> **PROBLEM TO WORK ON**:
Please return every line of the records below that contains the word "compile".

> **RECORDS FOR THE EXERCISE**:
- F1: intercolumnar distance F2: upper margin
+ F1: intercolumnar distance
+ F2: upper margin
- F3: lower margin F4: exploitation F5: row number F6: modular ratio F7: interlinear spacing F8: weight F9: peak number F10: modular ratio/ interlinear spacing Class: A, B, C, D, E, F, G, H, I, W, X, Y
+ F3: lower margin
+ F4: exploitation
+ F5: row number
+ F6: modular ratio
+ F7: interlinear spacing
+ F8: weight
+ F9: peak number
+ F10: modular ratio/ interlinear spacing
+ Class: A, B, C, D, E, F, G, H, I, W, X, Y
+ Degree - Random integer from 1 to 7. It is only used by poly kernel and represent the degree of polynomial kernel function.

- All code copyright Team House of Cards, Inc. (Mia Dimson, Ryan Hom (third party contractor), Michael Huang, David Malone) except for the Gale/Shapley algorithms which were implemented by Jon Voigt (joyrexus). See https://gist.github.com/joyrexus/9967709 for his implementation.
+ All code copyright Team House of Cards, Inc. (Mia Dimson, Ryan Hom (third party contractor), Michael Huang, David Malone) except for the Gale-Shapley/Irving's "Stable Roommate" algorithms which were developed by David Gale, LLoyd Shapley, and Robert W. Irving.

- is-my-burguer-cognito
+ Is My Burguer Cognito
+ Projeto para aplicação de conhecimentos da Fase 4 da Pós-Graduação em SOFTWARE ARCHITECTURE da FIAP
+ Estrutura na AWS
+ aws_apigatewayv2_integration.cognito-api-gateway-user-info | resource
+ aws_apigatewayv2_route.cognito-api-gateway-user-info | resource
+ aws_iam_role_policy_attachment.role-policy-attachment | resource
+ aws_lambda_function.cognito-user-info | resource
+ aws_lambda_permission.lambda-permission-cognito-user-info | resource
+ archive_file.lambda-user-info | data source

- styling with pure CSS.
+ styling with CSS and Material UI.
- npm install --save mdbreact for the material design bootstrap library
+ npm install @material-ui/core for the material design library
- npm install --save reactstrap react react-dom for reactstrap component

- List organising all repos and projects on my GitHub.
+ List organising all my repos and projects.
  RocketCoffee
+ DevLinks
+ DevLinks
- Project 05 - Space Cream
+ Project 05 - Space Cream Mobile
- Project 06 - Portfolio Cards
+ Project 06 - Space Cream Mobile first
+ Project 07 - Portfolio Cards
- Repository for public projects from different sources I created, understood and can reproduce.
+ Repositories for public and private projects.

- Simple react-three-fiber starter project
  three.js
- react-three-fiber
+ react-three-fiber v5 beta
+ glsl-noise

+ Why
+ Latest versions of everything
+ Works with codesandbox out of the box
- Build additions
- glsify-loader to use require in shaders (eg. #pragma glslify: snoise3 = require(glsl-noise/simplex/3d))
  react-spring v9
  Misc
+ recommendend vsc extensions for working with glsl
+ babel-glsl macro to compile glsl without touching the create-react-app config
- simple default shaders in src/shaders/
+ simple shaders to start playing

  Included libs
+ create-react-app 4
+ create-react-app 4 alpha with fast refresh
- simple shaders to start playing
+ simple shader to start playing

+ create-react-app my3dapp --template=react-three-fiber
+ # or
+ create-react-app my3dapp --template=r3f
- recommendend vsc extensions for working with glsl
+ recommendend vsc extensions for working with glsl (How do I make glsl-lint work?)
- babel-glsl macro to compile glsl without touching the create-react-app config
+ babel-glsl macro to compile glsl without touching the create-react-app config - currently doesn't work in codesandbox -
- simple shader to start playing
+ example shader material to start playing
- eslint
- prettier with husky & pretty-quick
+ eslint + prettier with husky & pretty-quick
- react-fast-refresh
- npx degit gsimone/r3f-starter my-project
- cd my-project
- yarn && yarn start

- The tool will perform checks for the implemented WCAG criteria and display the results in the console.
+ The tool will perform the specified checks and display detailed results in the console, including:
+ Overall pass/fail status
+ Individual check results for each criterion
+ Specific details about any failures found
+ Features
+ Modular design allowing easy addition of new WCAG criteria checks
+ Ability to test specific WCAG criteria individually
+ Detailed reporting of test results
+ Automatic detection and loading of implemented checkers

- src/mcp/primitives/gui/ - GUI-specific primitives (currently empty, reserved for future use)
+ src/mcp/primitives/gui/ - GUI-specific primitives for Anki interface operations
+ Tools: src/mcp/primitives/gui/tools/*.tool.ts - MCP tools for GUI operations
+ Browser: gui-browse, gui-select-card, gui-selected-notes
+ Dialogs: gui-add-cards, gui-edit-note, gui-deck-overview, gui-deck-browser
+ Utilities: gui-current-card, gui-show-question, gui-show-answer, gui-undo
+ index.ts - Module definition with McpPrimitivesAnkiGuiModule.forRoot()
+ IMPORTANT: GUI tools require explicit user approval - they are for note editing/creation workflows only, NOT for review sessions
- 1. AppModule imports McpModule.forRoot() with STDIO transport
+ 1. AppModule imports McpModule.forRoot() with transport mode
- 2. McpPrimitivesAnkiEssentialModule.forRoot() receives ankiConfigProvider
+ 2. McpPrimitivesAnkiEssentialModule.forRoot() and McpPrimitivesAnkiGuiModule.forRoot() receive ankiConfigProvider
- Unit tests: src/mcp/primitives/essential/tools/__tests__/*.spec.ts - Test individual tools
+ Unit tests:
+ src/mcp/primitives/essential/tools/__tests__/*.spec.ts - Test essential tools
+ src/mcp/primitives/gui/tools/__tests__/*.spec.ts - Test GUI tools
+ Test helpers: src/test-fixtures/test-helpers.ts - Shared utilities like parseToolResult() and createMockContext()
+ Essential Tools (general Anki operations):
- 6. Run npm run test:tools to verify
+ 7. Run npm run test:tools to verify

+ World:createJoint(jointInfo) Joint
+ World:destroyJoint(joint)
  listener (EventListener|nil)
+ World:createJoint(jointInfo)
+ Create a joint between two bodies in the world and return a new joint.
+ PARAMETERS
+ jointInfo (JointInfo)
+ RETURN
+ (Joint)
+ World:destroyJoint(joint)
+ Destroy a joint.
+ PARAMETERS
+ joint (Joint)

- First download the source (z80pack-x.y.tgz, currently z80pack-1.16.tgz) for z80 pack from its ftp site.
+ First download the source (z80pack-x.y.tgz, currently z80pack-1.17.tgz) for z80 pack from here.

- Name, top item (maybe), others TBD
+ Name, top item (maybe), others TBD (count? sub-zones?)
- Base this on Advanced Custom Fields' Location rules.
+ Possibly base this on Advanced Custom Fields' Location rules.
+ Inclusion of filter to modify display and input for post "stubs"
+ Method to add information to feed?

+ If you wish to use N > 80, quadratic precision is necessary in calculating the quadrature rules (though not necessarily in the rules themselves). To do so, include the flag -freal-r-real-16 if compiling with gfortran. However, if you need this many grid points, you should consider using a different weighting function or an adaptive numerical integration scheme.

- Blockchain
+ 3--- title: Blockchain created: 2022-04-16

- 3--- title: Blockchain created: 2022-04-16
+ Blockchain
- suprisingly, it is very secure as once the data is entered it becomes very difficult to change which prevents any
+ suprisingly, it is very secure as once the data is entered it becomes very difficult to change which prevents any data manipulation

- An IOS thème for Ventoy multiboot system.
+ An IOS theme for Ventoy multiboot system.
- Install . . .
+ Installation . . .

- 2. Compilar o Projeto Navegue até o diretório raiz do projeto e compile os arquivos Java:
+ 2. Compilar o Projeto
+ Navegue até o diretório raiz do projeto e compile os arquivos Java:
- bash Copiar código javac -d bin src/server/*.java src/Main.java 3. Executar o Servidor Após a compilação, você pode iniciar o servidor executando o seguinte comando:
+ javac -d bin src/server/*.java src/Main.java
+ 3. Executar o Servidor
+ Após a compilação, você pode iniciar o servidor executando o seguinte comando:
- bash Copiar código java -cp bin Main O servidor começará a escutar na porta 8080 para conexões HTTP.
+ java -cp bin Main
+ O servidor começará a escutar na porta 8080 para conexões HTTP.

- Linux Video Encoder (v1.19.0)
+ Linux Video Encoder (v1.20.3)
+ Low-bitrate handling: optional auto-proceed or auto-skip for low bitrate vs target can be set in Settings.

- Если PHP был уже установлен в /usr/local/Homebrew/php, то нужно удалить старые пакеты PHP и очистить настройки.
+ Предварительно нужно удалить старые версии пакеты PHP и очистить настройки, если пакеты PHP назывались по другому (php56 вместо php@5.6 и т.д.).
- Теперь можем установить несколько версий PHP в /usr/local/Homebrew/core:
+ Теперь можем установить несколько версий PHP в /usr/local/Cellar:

> **RESPONSE AREA**:
+ babel-glsl macro to compile glsl without touching the create-react-app config
- babel-glsl macro to compile glsl without touching the create-react-app config
+ babel-glsl macro to compile glsl without touching the create-react-app config - currently doesn't work in codesandbox -
- 2. Compilar o Projeto Navegue até o diretório raiz do projeto e compile os arquivos Java:
+ Navegue até o diretório raiz do projeto e compile os arquivos Java:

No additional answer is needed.